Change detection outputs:
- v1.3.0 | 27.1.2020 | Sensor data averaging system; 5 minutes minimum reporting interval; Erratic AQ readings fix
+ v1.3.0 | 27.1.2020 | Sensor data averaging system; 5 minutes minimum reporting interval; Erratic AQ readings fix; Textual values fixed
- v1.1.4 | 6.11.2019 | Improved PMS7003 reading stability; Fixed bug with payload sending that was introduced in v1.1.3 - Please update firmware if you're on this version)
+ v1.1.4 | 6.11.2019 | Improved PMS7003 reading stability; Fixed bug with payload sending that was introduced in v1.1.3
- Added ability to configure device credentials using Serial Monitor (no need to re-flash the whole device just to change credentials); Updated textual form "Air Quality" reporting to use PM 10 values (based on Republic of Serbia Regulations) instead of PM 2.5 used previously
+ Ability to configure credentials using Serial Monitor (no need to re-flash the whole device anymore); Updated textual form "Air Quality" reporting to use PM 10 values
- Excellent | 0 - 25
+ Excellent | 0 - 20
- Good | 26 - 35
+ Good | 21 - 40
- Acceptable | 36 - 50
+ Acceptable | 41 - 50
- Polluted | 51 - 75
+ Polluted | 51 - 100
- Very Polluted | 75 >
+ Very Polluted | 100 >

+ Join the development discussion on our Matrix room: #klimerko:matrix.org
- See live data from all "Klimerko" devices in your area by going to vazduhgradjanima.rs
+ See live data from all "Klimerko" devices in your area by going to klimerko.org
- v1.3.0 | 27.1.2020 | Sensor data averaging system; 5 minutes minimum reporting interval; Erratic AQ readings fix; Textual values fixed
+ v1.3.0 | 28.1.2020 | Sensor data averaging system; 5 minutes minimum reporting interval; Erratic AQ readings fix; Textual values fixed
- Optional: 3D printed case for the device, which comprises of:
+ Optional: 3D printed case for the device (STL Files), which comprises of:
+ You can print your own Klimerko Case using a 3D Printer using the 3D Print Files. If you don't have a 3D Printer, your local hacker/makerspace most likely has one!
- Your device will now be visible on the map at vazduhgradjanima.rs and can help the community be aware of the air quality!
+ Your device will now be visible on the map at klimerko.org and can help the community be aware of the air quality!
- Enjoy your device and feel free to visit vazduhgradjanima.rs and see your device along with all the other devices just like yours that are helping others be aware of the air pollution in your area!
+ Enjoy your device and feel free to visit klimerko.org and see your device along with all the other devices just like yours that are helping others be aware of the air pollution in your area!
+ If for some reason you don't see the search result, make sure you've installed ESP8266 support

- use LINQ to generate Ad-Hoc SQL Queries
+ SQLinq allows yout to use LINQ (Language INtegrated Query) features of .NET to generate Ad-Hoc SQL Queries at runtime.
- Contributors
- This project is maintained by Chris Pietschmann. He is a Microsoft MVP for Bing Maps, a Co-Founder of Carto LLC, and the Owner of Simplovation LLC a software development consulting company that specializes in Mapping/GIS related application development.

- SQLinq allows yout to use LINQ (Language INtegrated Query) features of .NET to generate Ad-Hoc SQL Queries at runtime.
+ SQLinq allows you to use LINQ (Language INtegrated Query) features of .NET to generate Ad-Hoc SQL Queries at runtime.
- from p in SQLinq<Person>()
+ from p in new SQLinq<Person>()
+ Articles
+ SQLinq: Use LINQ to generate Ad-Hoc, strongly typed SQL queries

Problem details: Please find the lines in the data that contain the word "stability" and copy them.

Response:
- v1.1.4 | 6.11.2019 | Improved PMS7003 reading stability; Fixed bug with payload sending that was introduced in v1.1.3 - Please update firmware if you're on this version)
+ v1.1.4 | 6.11.2019 | Improved PMS7003 reading stability; Fixed bug with payload sending that was introduced in v1.1.3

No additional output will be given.